In this case as Dr Hentschel pointed out, it was a powerful finger occlusion so there should be only the graft and one artery. Clearly in this I saw other vessles/venous flow. This made me concerned about possibility of another arterio-venous connection. With further imaging and mostly by ultrasound I found a deep fistula lower in arm that surgeon had created, it had not worked and he chose not to close it before creating the new graft. With low resistance flow available lower down in arm and the angulation of arterial anastomosis in this graft, the flow to graft was limited and likely contributing to reclotting. I talked to surgeon and had him close the fistula at elbow. I am hoping that it helps.
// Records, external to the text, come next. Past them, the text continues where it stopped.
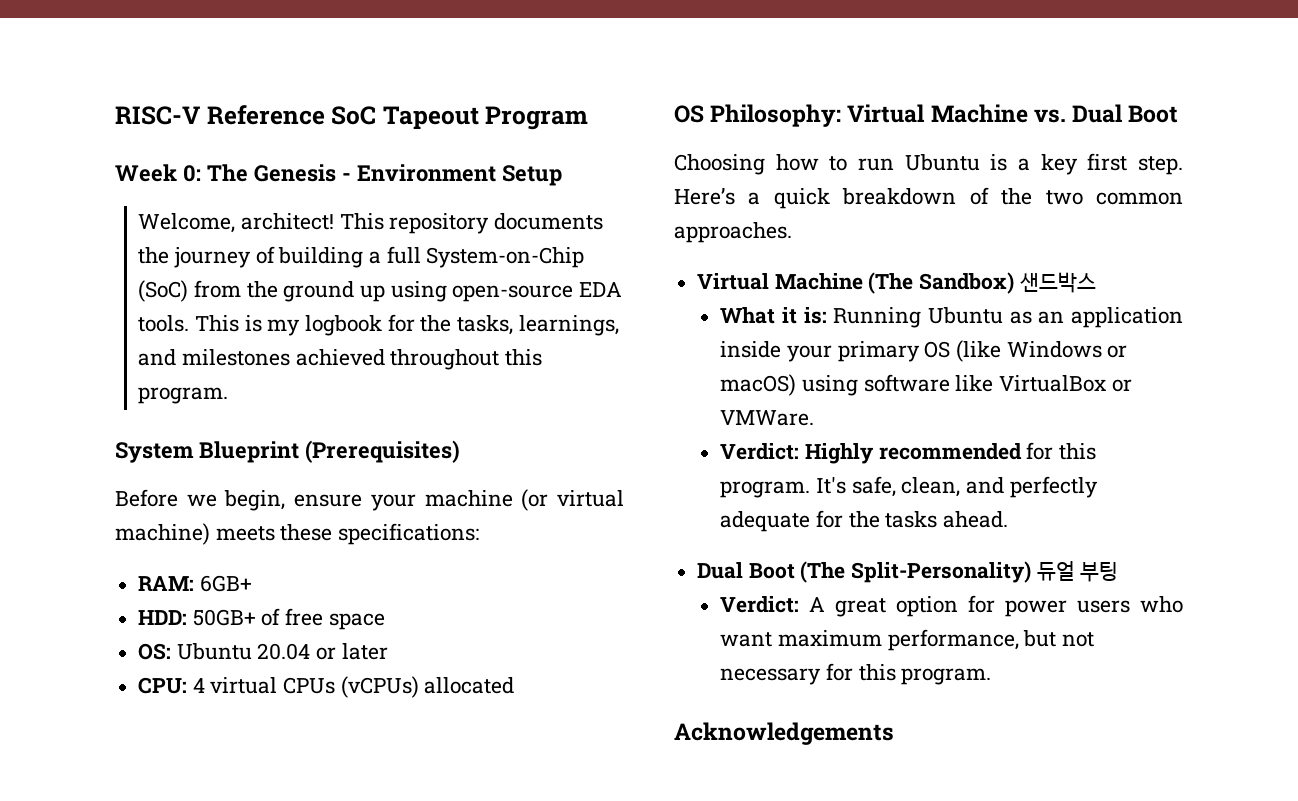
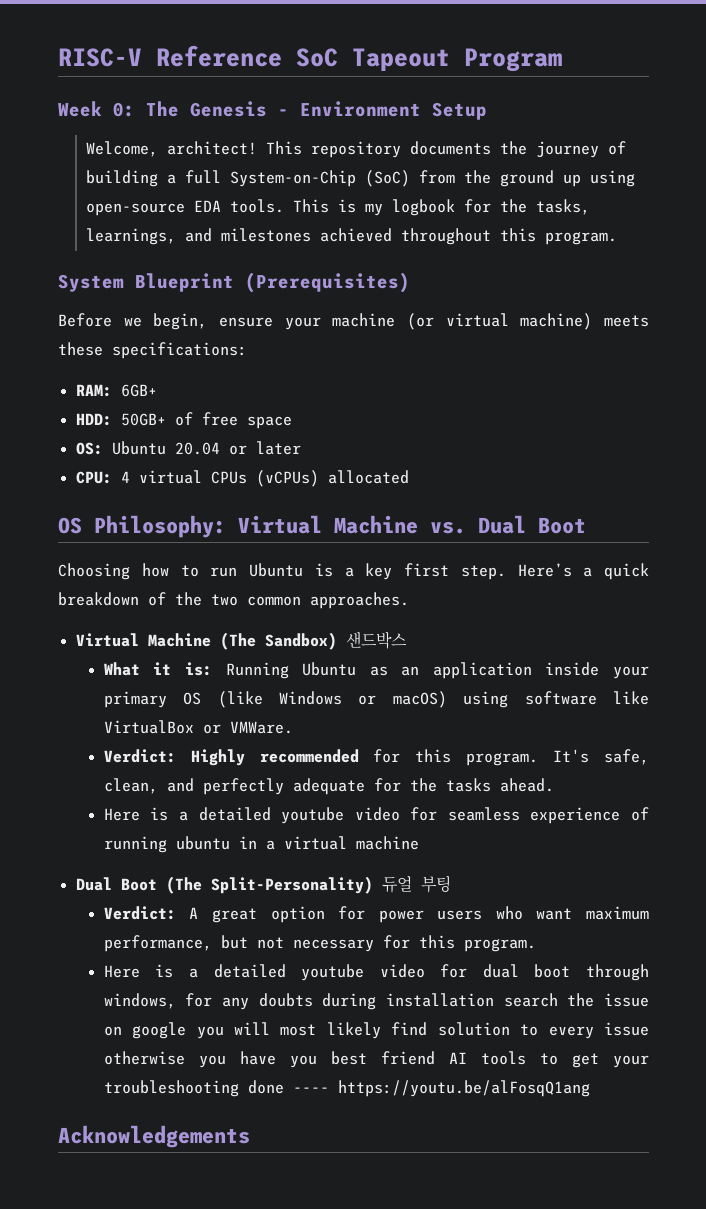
+ Here is a detailed youtube video for seamless experience of running ubuntu in a virtual machine
+ Here is a detailed youtube video for dual boot through windows, for any doubts during installation search the issue on google you will most likely find solution to every issue otherwise you have you best friend AI tools to get your troubleshooting done ---- https://youtu.be/alFosqQ1ang

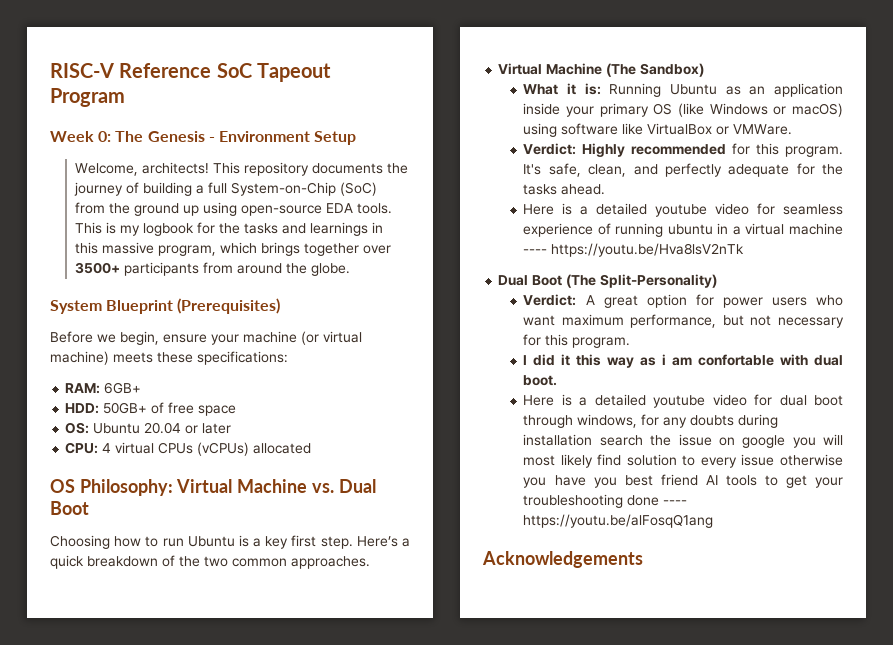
- Welcome, architect!
+ Welcome, architects!
- This is my logbook for the tasks, learnings, and milestones achieved throughout this program.
+ This is my logbook for the tasks and learnings in this massive program, which brings together over 3500+ participants from around the globe.
- Virtual Machine (The Sandbox) 샌드박스
+ Virtual Machine (The Sandbox)
- Here is a detailed youtube video for seamless experience of running ubuntu in a virtual machine
+ Here is a detailed youtube video for seamless experience of running ubuntu in a virtual machine ---- https://youtu.be/Hva8lsV2nTk
- Dual Boot (The Split-Personality) 듀얼 부팅
+ Dual Boot (The Split-Personality)
+ I did it this way as i am confortable with dual boot.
Again a proper documentation provided by surgeon about fistula and thorough review of history of accesses should avoid a situation like that in most cases, but my idea of presenting this was not finding something where I did everything perfectly, but to present a finding on angiogram that was important and I overlooked the first time.
Posted Friday, September 2, 2016
2. Was the brachial/axillary artery "occlusion" migrated thrombus or true narrowing/occlusion?